▶ **EXERCISE**
Leaving out all pictures, return the records word for word.

▶ **DATA EXTRACT**
==========
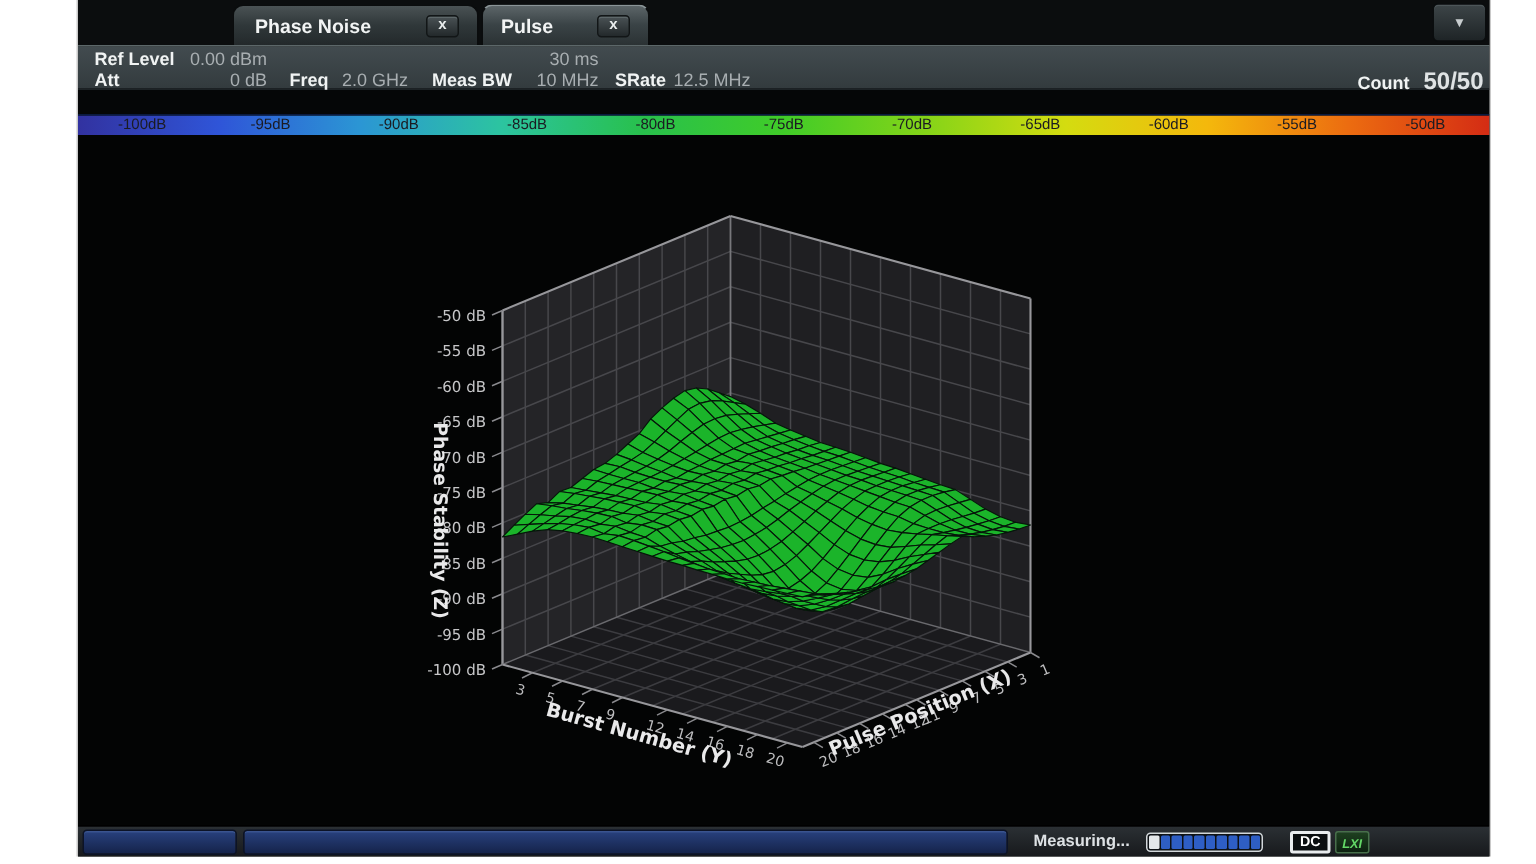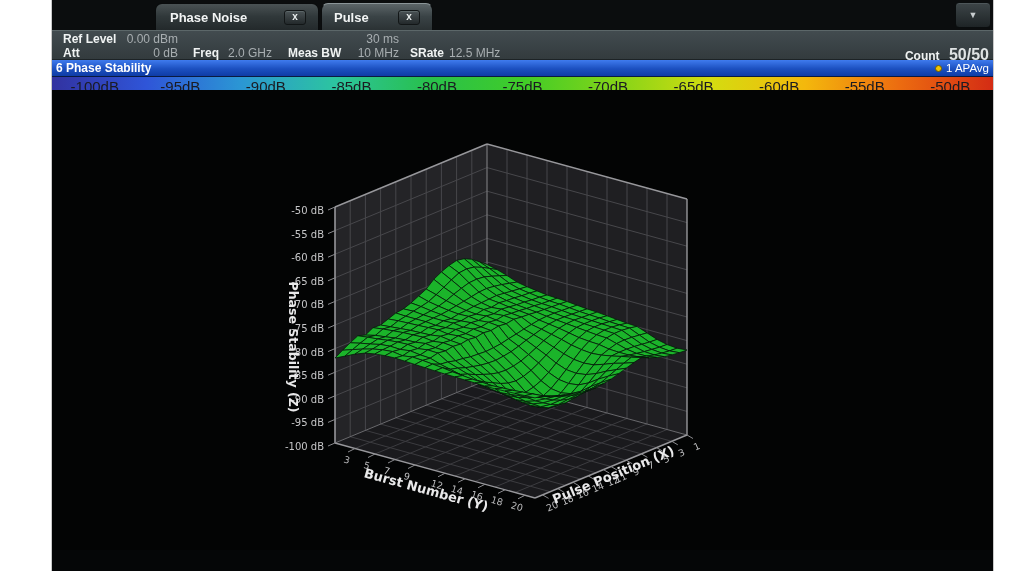--- a/index.html
+++ b/index.html
@@ -119,13 +119,6 @@
       </span>
     </div>
 
-    <div class="titlebar">
-      <span class="wt">6 Phase Stability</span>
-      <span class="trace">
-        <span class="dot"></span>
-        <span class="tl">1 APAvg</span>
-      </span>
-    </div>
 
     <div class="colorbar" id="colorbar" style="background: linear-gradient(90deg, rgb(50, 50, 160) 0%, rgb(47, 85, 216) 10%, rgb(43, 150, 212) 20%, rgb(44, 196, 160) 30%, rgb(40, 192, 76) 40%, rgb(64, 204, 40) 50%, rgb(132, 212, 24) 60%, rgb(212, 220, 16) 70%, rgb(244, 184, 12) 80%, rgb(236, 108, 16) 90%, rgb(212, 44, 20) 100%);">
         <span style="left: 4.54545%;">-100dB</span>

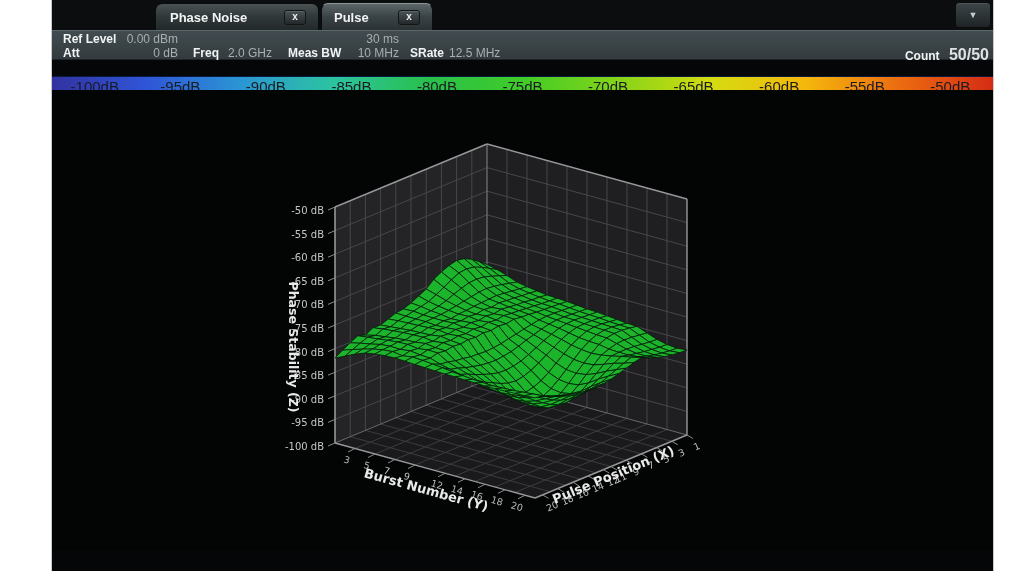--- a/index.html
+++ b/index.html
@@ -52,7 +52,7 @@
 
   
   .colorbar { position:absolute; left:0; top:76px; width:100%; height:14px; border-top:1px solid #0a1a40; }
-  .colorbar span { position:absolute; top:1px; font-size:15px; font-weight:500; color:#1b1b22;
+  .colorbar span { position:absolute; top:1px; font-size:10px; font-weight:500; color:#1b1b22;
                    transform:translateX(-50%); white-space:nowrap; }
 
   

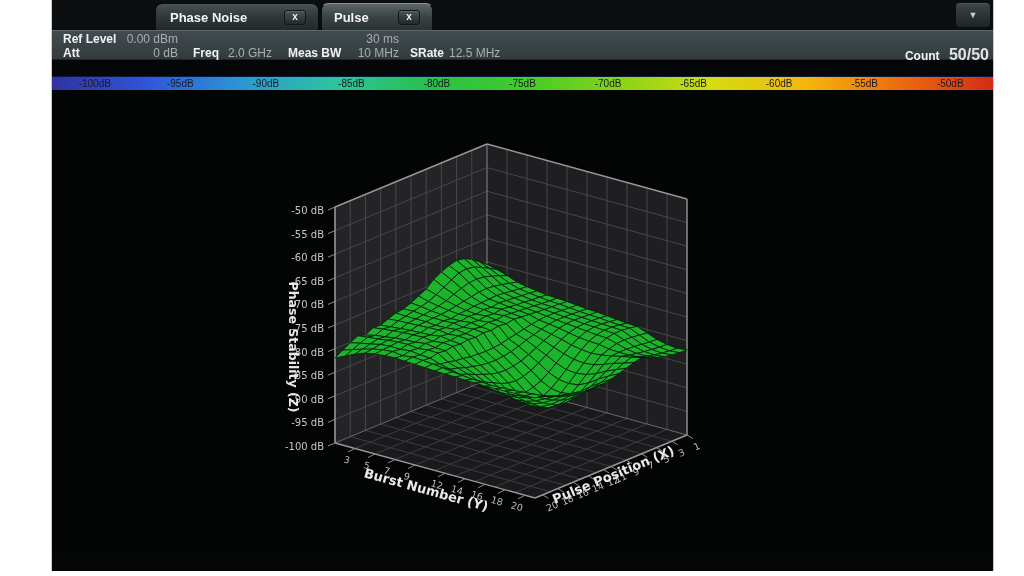--- a/index.html
+++ b/index.html
@@ -670,6 +670,25 @@
         </svg>
     </div>
 
+    <div class="statusbar">
+      <div class="seg seg1"></div>
+      <div class="seg seg2"></div>
+      <span class="measuring">Measuring...</span>
+      <div class="progress" id="progress">
+          <i class="head"></i>
+          <i></i>
+          <i></i>
+          <i></i>
+          <i></i>
+          <i></i>
+          <i></i>
+          <i></i>
+          <i></i>
+          <i></i>
+        </div>
+      <div class="dc-box">DC</div>
+      <div class="lxi-box">LXI</div>
+    </div>
 
   </div>
 </div>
==========
▶ **EXPECTED ANSWER**
--- a/index.html
+++ b/index.html
@@ -119,13 +119,6 @@
       </span>
     </div>
 
-    <div class="titlebar">
-      <span class="wt">6 Phase Stability</span>
-      <span class="trace">
-        <span class="dot"></span>
-        <span class="tl">1 APAvg</span>
-      </span>
-    </div>
 
     <div class="colorbar" id="colorbar" style="background: linear-gradient(90deg, rgb(50, 50, 160) 0%, rgb(47, 85, 216) 10%, rgb(43, 150, 212) 20%, rgb(44, 196, 160) 30%, rgb(40, 192, 76) 40%, rgb(64, 204, 40) 50%, rgb(132, 212, 24) 60%, rgb(212, 220, 16) 70%, rgb(244, 184, 12) 80%, rgb(236, 108, 16) 90%, rgb(212, 44, 20) 100%);">
         <span style="left: 4.54545%;">-100dB</span>

--- a/index.html
+++ b/index.html
@@ -52,7 +52,7 @@
 
   
   .colorbar { position:absolute; left:0; top:76px; width:100%; height:14px; border-top:1px solid #0a1a40; }
-  .colorbar span { position:absolute; top:1px; font-size:15px; font-weight:500; color:#1b1b22;
+  .colorbar span { position:absolute; top:1px; font-size:10px; font-weight:500; color:#1b1b22;
                    transform:translateX(-50%); white-space:nowrap; }
 
   

--- a/index.html
+++ b/index.html
@@ -670,6 +670,25 @@
         </svg>
     </div>
 
+    <div class="statusbar">
+      <div class="seg seg1"></div>
+      <div class="seg seg2"></div>
+      <span class="measuring">Measuring...</span>
+      <div class="progress" id="progress">
+          <i class="head"></i>
+          <i></i>
+          <i></i>
+          <i></i>
+          <i></i>
+          <i></i>
+          <i></i>
+          <i></i>
+          <i></i>
+          <i></i>
+        </div>
+      <div class="dc-box">DC</div>
+      <div class="lxi-box">LXI</div>
+    </div>
 
   </div>
 </div>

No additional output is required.